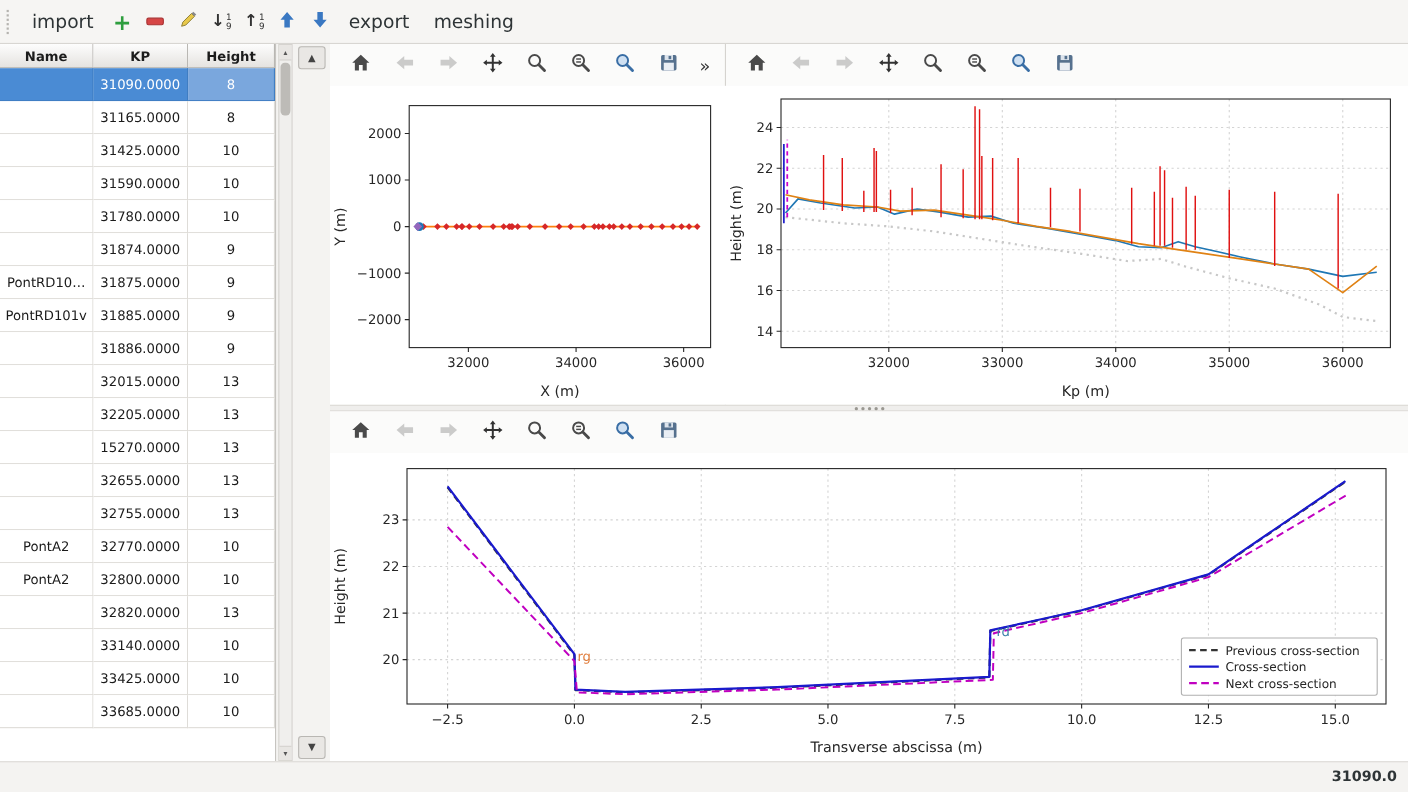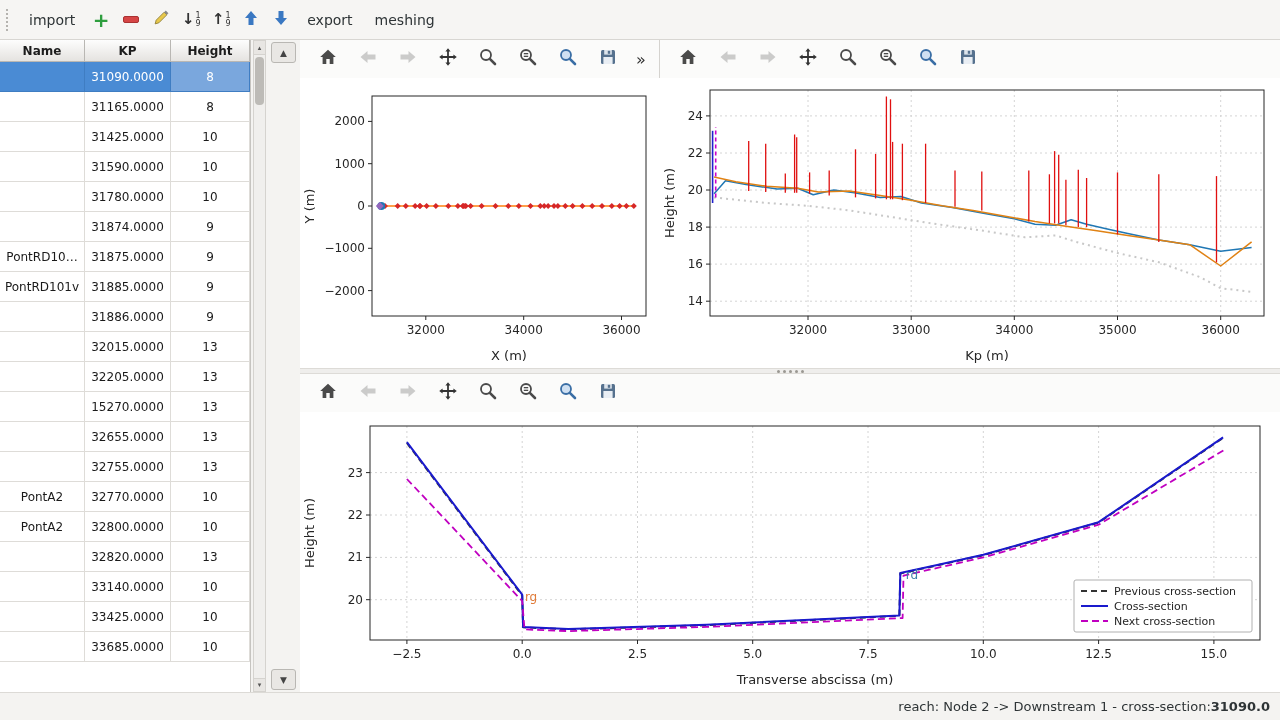"import" .menu-label { font-size: 14px -> 17px }
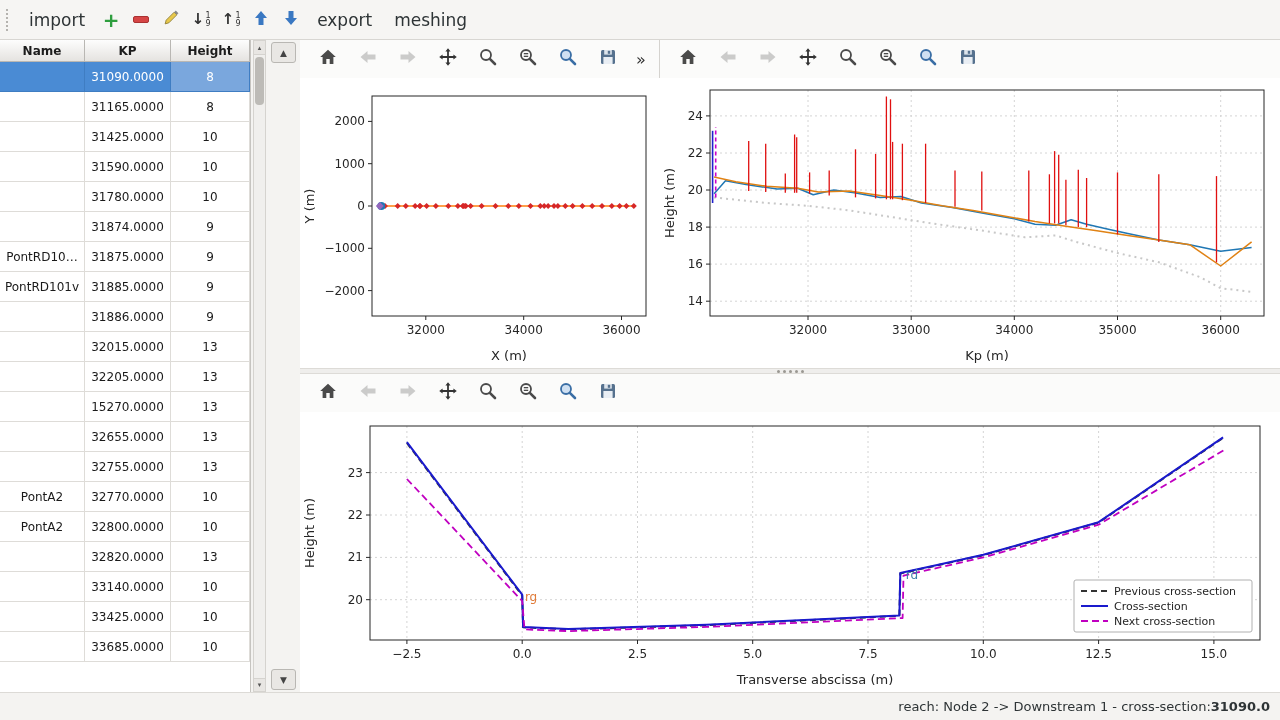"reach: Node 2 -> Downstream" span { html: <span>reach: Node 2 -&gt; Downstream 1 - cross-section: </span> -> none }
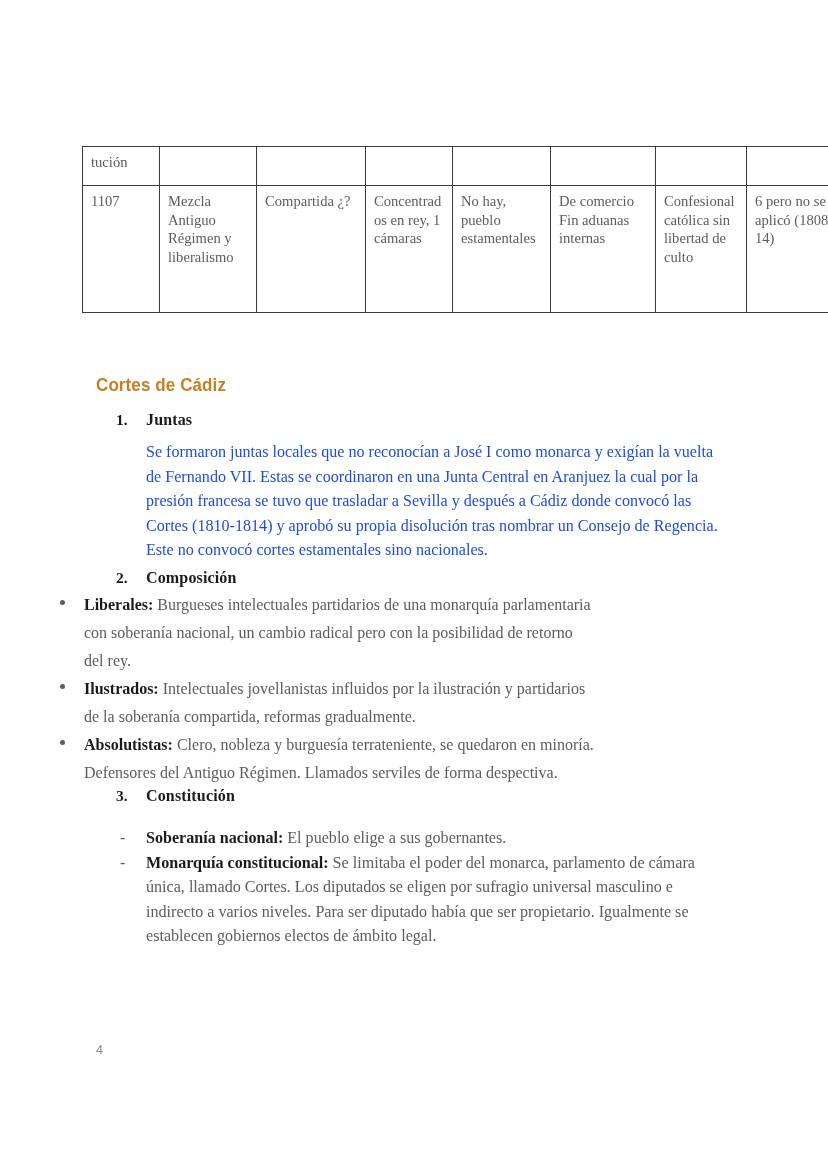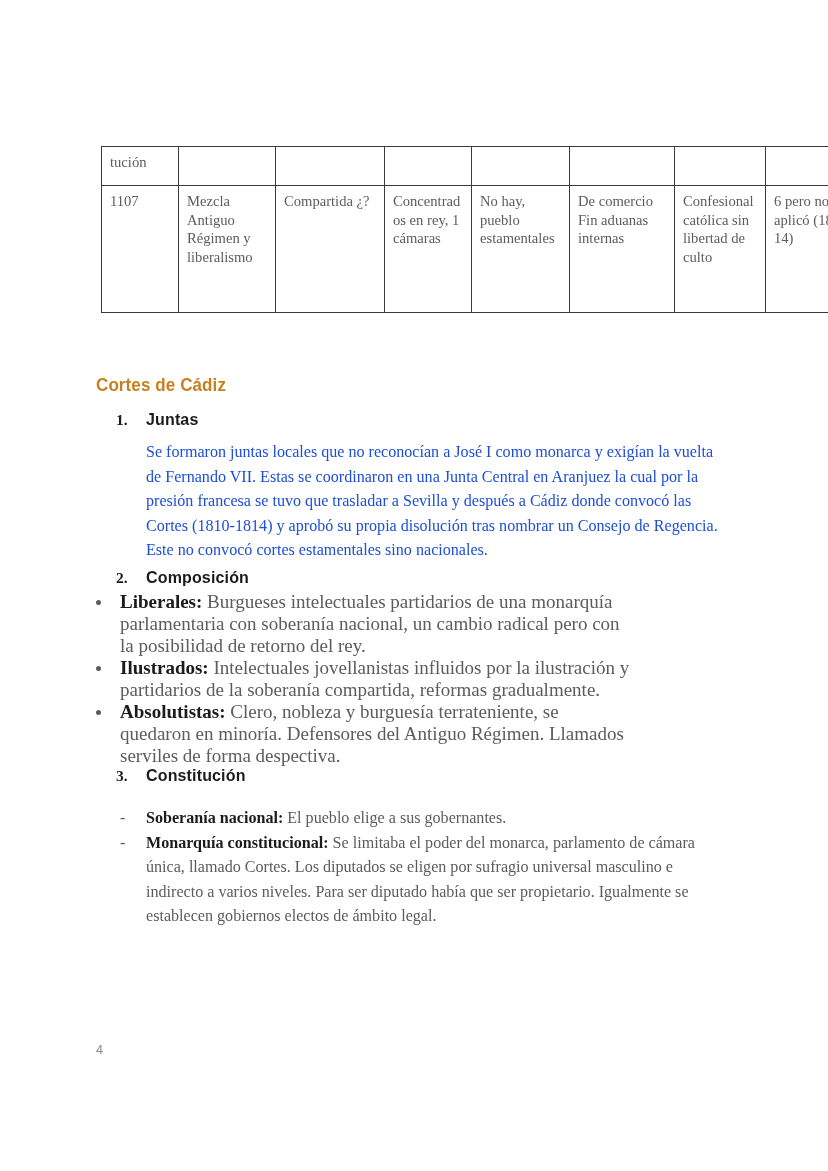"tución" .tbl-wrap { left: 101px -> 82px }
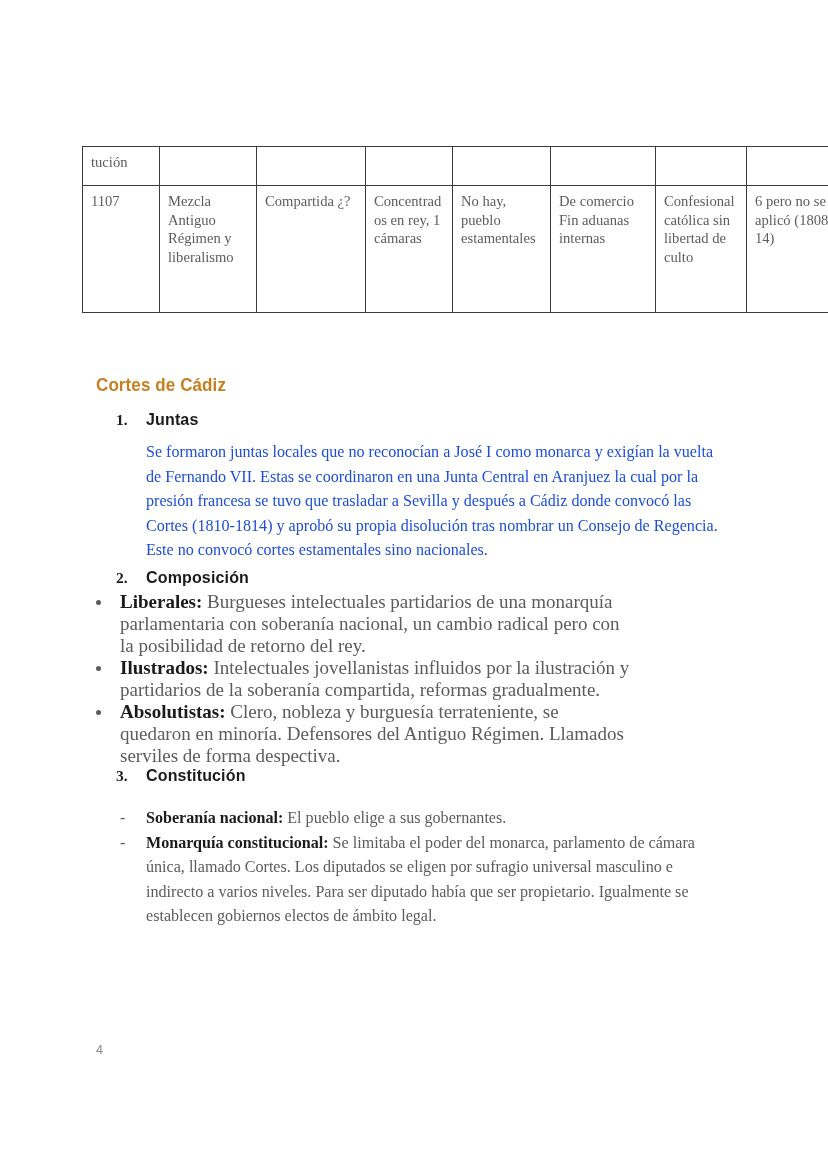"Juntas" .num-label { font-family: Liberation Sans, sans-serif -> Liberation Serif, serif }
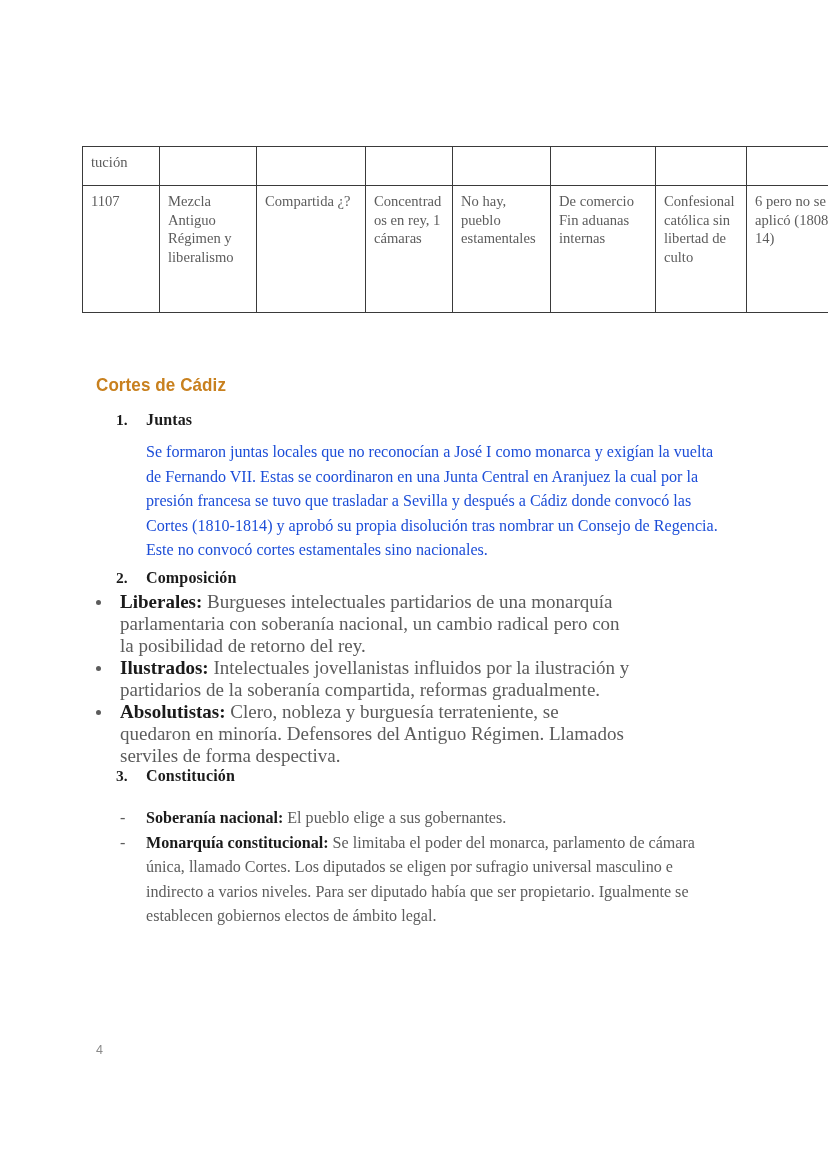"Liberales: Burgueses intelectuales" .bullets li { font-size: 19px -> 16px; line-height: 22px -> 28px; margin-left: 120px -> 84px }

## [WHAT THE TASK REQUIRES]
With the pictures omitted, print each line of the data above precisely as given.

## [OUTPUT OF THE TASK]
"import" .menu-label { font-size: 14px -> 17px }
"reach: Node 2 -> Downstream" span { html: <span>reach: Node 2 -&gt; Downstream 1 - cross-section: </span> -> none }
"tución" .tbl-wrap { left: 101px -> 82px }
"Juntas" .num-label { font-family: Liberation Sans, sans-serif -> Liberation Serif, serif }
"Liberales: Burgueses intelectuales" .bullets li { font-size: 19px -> 16px; line-height: 22px -> 28px; margin-left: 120px -> 84px }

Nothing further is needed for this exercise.